Why do we need to do software branching ?
Filed Under Benefits, Process, Development, Software | Posted on December 29, 2007
A branch is what happens when your development team needs to work on two distinct copies of a project at the same time. Suppose your development team has just finished and released version 1.0 of your new product, a new product in the market.
Now that you have released your software product, you have a new problem you have never faced before. So far everyone has been working on the same software version. You have had only one “line of development”, but now you have two:
* Development of 2.0. You have all kinds of new features which just didn’t make it into 1.0, and you have customer feedback for new features that will enable you to get a new version out to paying customers.

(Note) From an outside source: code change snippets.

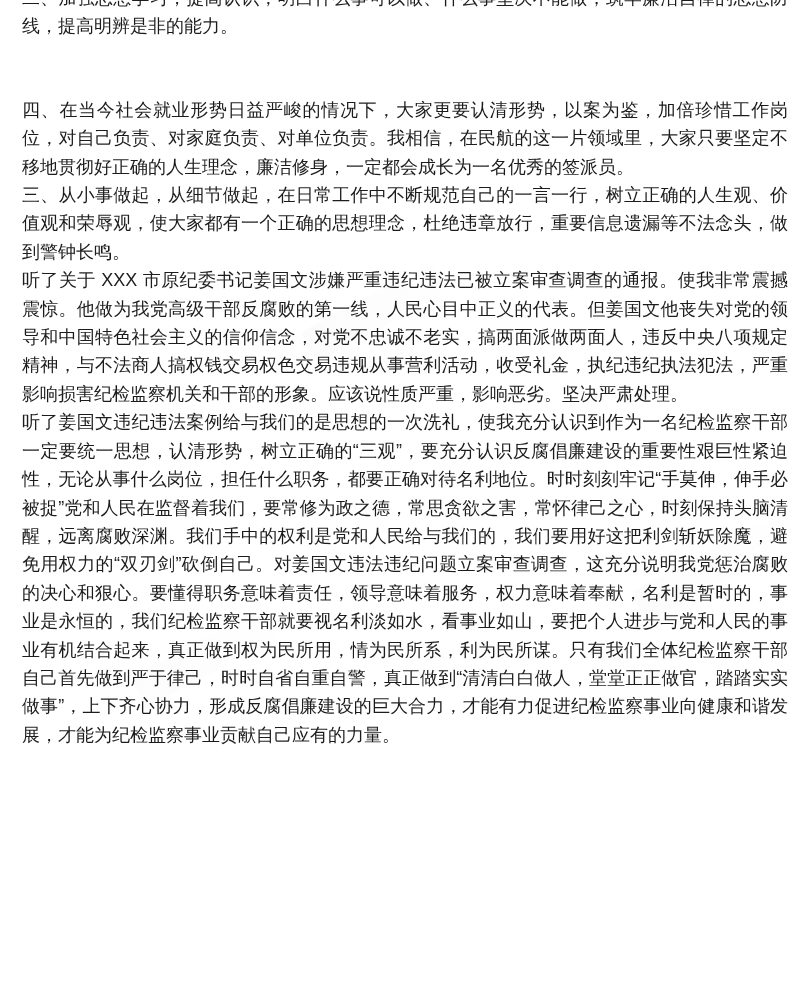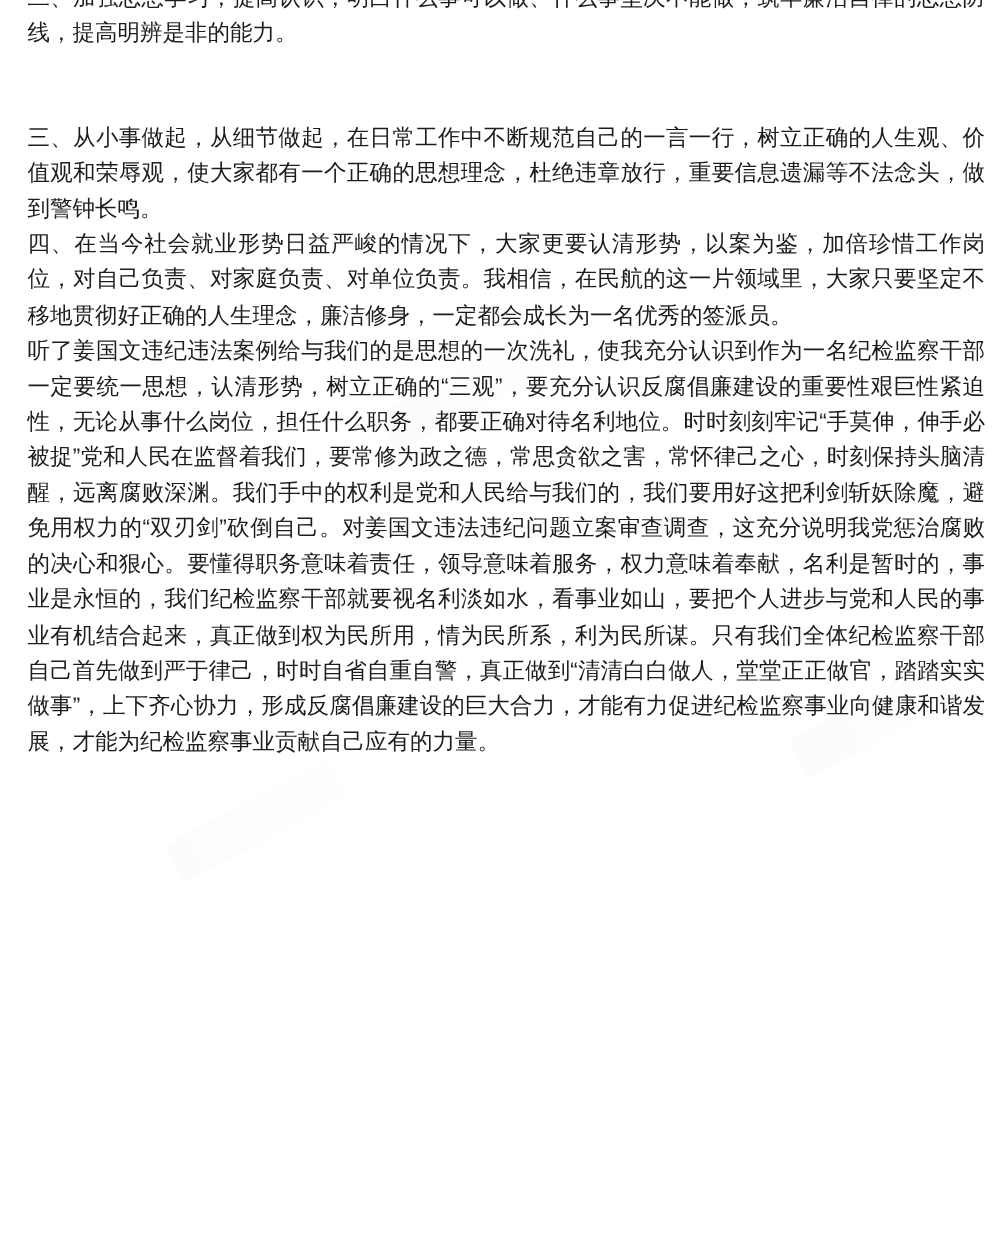--- a/index.html
+++ b/index.html
@@ -62,18 +62,19 @@
 <body>
 
 <div class="doc-page">
 
   <div class="watermark wm-1"></div>
   <div class="watermark wm-2"></div>
   <div class="watermark wm-3"></div>
 
   <article class="doc-body">
     <p class="para big-gap-after">二、加强思想学习，提高认识，明白什么事可以做、什么事坚决不能做，筑牢廉洁自律的思想防线，提高明辨是非的能力。</p>
+    <p class="para">四、在当今社会就业形势日益严峻的情况下，大家更要认清形势，以案为鉴，加倍珍惜工作岗位，对自己负责、对家庭负责、对单位负责。我相信，在民航的这一片领域里，大家只要坚定不移地贯彻好正确的人生理念，廉洁修身，一定都会成长为一名优秀的签派员。</p>
     <p class="para">三、从小事做起，从细节做起，在日常工作中不断规范自己的一言一行，树立正确的人生观、价值观和荣辱观，使大家都有一个正确的思想理念，杜绝违章放行，重要信息遗漏等不法念头，做到警钟长鸣。</p>
-    <p class="para">四、在当今社会就业形势日益严峻的情况下，大家更要认清形势，以案为鉴，加倍珍惜工作岗位，对自己负责、对家庭负责、对单位负责。我相信，在民航的这一片领域里，大家只要坚定不移地贯彻好正确的人生理念，廉洁修身，一定都会成长为一名优秀的签派员。</p>
+    <p class="para">听了关于 XXX 市原纪委书记姜国文涉嫌严重违纪违法已被立案审查调查的通报。使我非常震撼震惊。他做为我党高级干部反腐败的第一线，人民心目中正义的代表。但姜国文他丧失对党的领导和中国特色社会主义的信仰信念，对党不忠诚不老实，搞两面派做两面人，违反中央八项规定精神，与不法商人搞权钱交易权色交易违规从事营利活动，收受礼金，执纪违纪执法犯法，严重影响损害纪检监察机关和干部的形象。应该说性质严重，影响恶劣。坚决严肃处理。</p>
     <p class="para">听了姜国文违纪违法案例给与我们的是思想的一次洗礼，使我充分认识到作为一名纪检监察干部一定要统一思想，认清形势，树立正确的“三观”，要充分认识反腐倡廉建设的重要性艰巨性紧迫性，无论从事什么岗位，担任什么职务，都要正确对待名利地位。时时刻刻牢记“手莫伸，伸手必被捉”党和人民在监督着我们，要常修为政之德，常思贪欲之害，常怀律己之心，时刻保持头脑清醒，远离腐败深渊。我们手中的权利是党和人民给与我们的，我们要用好这把利剑斩妖除魔，避免用权力的“双刃剑”砍倒自己。对姜国文违法违纪问题立案审查调查，这充分说明我党惩治腐败的决心和狠心。要懂得职务意味着责任，领导意味着服务，权力意味着奉献，名利是暂时的，事业是永恒的，我们纪检监察干部就要视名利淡如水，看事业如山，要把个人进步与党和人民的事业有机结合起来，真正做到权为民所用，情为民所系，利为民所谋。只有我们全体纪检监察干部自己首先做到严于律己，时时自省自重自警，真正做到“清清白白做人，堂堂正正做官，踏踏实实做事”，上下齐心协力，形成反腐倡廉建设的巨大合力，才能有力促进纪检监察事业向健康和谐发展，才能为纪检监察事业贡献自己应有的力量。</p>
   </article>
 
 </div>
 
 </body></html>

* Maintenance of 1.0. Now that real customers are using your product, they will probably find at least one bug your testing didn’t catch. For bug fixes or other minor improvements requested by customers, it is quite possible that you will need to release a version 1.0.1.
It is important for these two lines of development to remain distinct. If you release a version 1.0.1, you don’t want it to contain a half-completed implementation of a 2.0 feature. So what you need here is two distinct source trees so your team can work on both lines of development without interfering with each other, otherwise it will get very complex for your team to manage these 2 separate versions.
To address this very type of problem, source control tools support a feature which is usually called “branching”. When you use the branching feature of your source control tool, it creates a fork in the path of your development progress. You now have two trees, but the source control has not forgotten the fact that these two trees used to be one. For this reason, the SCM tool can help make it easier to take code changes from one fork and apply those changes to the other. We call this operation “merging branches”.
If you do not use a branching strategy effectively, it will soon get very complex and very messy. At the same time, branching needs to be done only when the situation demands it, and is absolutely not necessary in every case.